*** Begin section ***

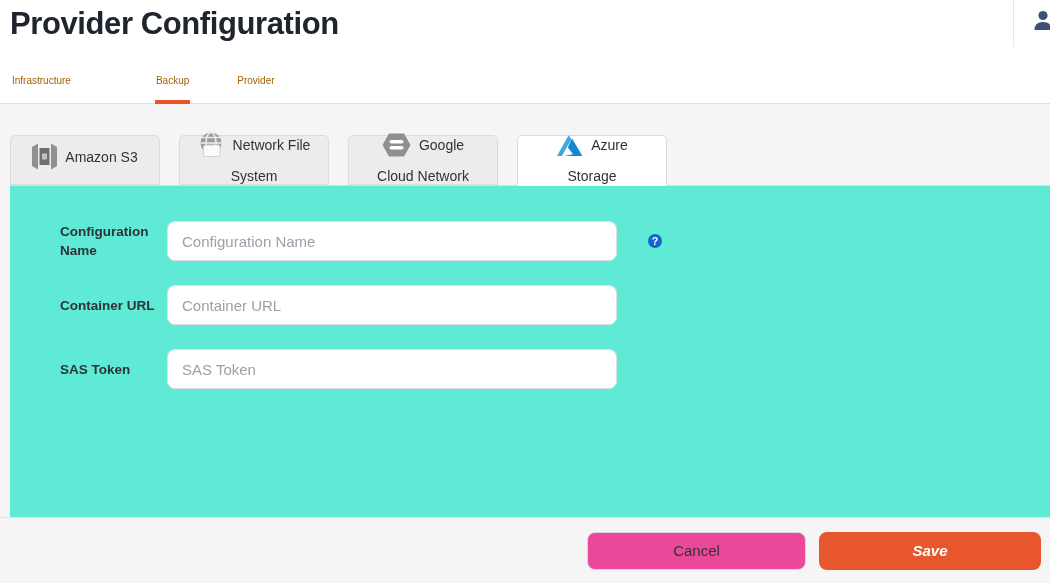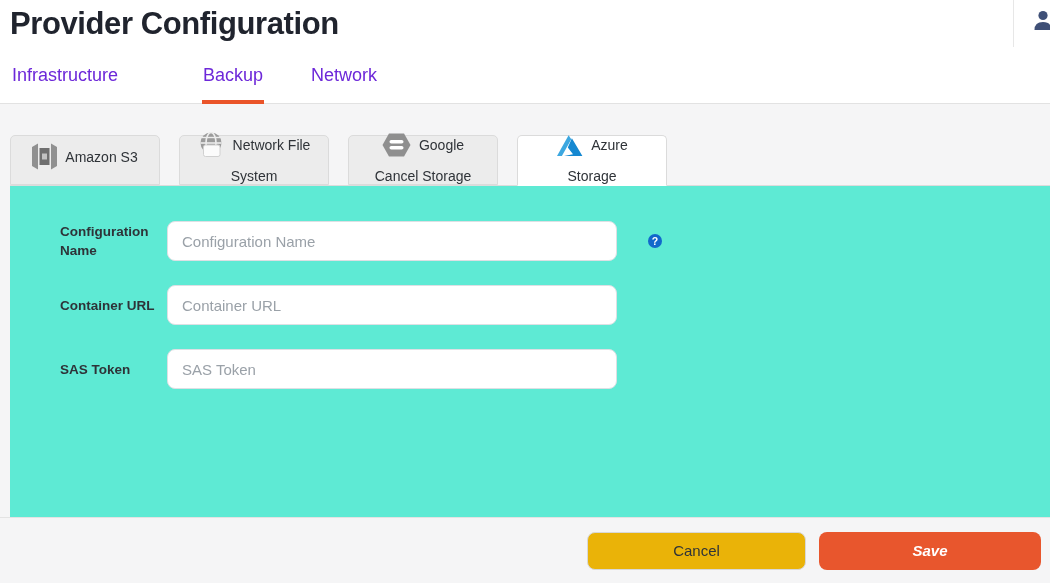--- a/index.html
+++ b/index.html
@@ -16,7 +16,7 @@
   .user-icon { position:absolute; left:1031px; top:9px; width:24px; height:24px; }
   .main-nav { position:absolute; left:0; bottom:0; display:flex; gap:46px;
     padding-left:11px; }
-  .main-tab { font-size:18px; color:#6d28d9; padding:0 1px 13px 1px;
+  .main-tab { font-size:10px; color:#a16207; padding:0 1px 13px 1px;
     border-bottom:4px solid transparent; cursor:pointer; }
   .main-tab.active { border-bottom-color:#EA5429; margin-bottom:-1px;margin-left:37px; }
 

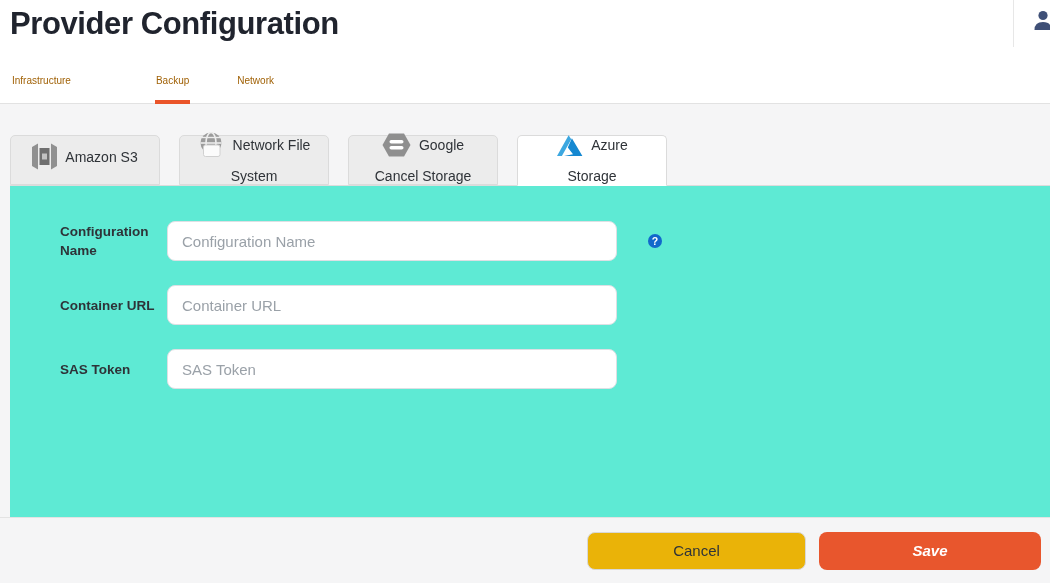--- a/index.html
+++ b/index.html
@@ -79,7 +79,7 @@
   <div class="main-nav">
     <div class="main-tab">Infrastructure</div>
     <div class="main-tab active">Backup</div>
-    <div class="main-tab">Network</div>
+    <div class="main-tab">Provider</div>
   </div>
 </div>
 

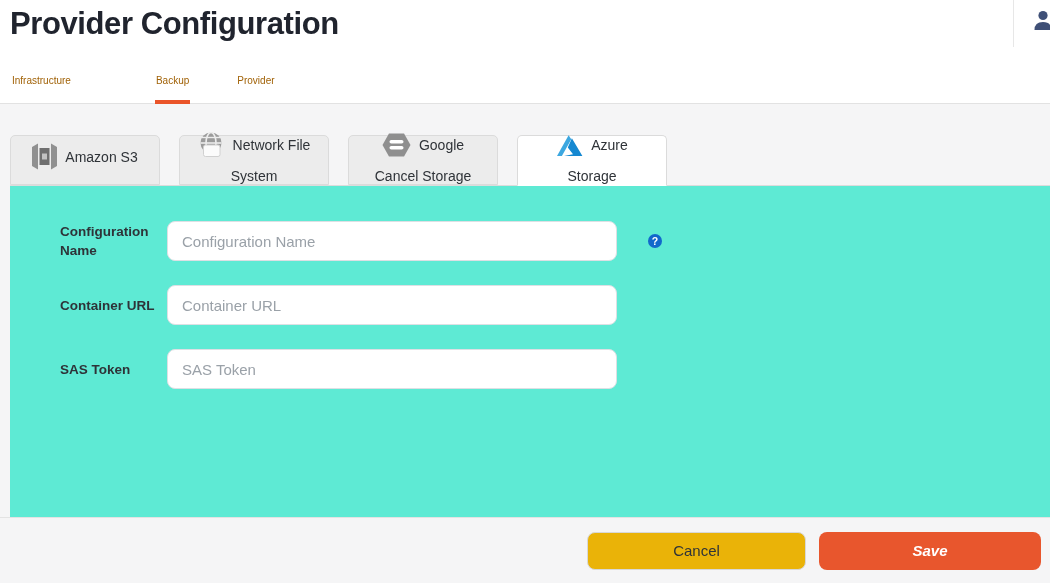--- a/index.html
+++ b/index.html
@@ -122,7 +122,7 @@
             <rect x="7.5" y="8" width="14" height="3.6" rx="1.8" fill="#fff"></rect>
             <rect x="7.5" y="14" width="14" height="3.6" rx="1.8" fill="#fff"></rect>
           </svg>
-        </span><span>Google Cancel Storage</span>
+        </span><span>Google Cloud Network</span>
       </div>
     </div>
 

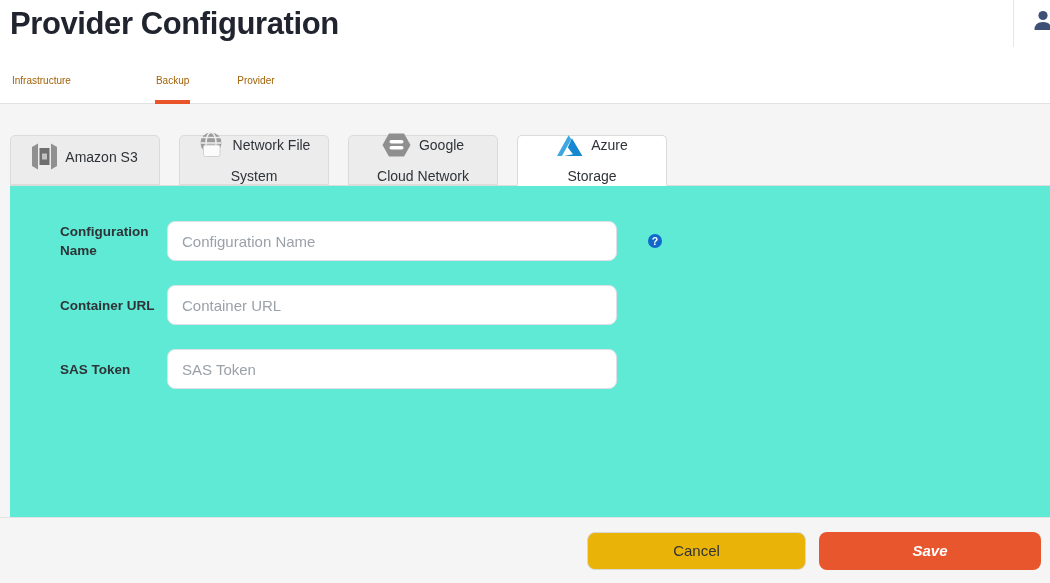--- a/index.html
+++ b/index.html
@@ -57,7 +57,7 @@
     align-items:center; justify-content:flex-end; gap:13px; padding-right:9px; }
   .btn { height:38px; border-radius:8px; font-size:15px; cursor:pointer;
     font-family:"Liberation Sans", sans-serif; }
-  .btn-cancel { width:219px; background:#eab308; border:1px solid #d8d8d8;
+  .btn-cancel { width:219px; background:#ec4899; border:1px solid #d8d8d8;
     color:#2f3338; }
   .btn-save { width:222px; background:#E8562D; border:none; color:#fff;
     font-weight:700;font-style:italic; }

*** End section ***

- **Aim of the exercise**
Print each entry above exactly. The pictures should not be printed.

- **Exercise result**
--- a/index.html
+++ b/index.html
@@ -16,7 +16,7 @@
   .user-icon { position:absolute; left:1031px; top:9px; width:24px; height:24px; }
   .main-nav { position:absolute; left:0; bottom:0; display:flex; gap:46px;
     padding-left:11px; }
-  .main-tab { font-size:18px; color:#6d28d9; padding:0 1px 13px 1px;
+  .main-tab { font-size:10px; color:#a16207; padding:0 1px 13px 1px;
     border-bottom:4px solid transparent; cursor:pointer; }
   .main-tab.active { border-bottom-color:#EA5429; margin-bottom:-1px;margin-left:37px; }
 

--- a/index.html
+++ b/index.html
@@ -79,7 +79,7 @@
   <div class="main-nav">
     <div class="main-tab">Infrastructure</div>
     <div class="main-tab active">Backup</div>
-    <div class="main-tab">Network</div>
+    <div class="main-tab">Provider</div>
   </div>
 </div>
 

--- a/index.html
+++ b/index.html
@@ -122,7 +122,7 @@
             <rect x="7.5" y="8" width="14" height="3.6" rx="1.8" fill="#fff"></rect>
             <rect x="7.5" y="14" width="14" height="3.6" rx="1.8" fill="#fff"></rect>
           </svg>
-        </span><span>Google Cancel Storage</span>
+        </span><span>Google Cloud Network</span>
       </div>
     </div>
 

--- a/index.html
+++ b/index.html
@@ -57,7 +57,7 @@
     align-items:center; justify-content:flex-end; gap:13px; padding-right:9px; }
   .btn { height:38px; border-radius:8px; font-size:15px; cursor:pointer;
     font-family:"Liberation Sans", sans-serif; }
-  .btn-cancel { width:219px; background:#eab308; border:1px solid #d8d8d8;
+  .btn-cancel { width:219px; background:#ec4899; border:1px solid #d8d8d8;
     color:#2f3338; }
   .btn-save { width:222px; background:#E8562D; border:none; color:#fff;
     font-weight:700;font-style:italic; }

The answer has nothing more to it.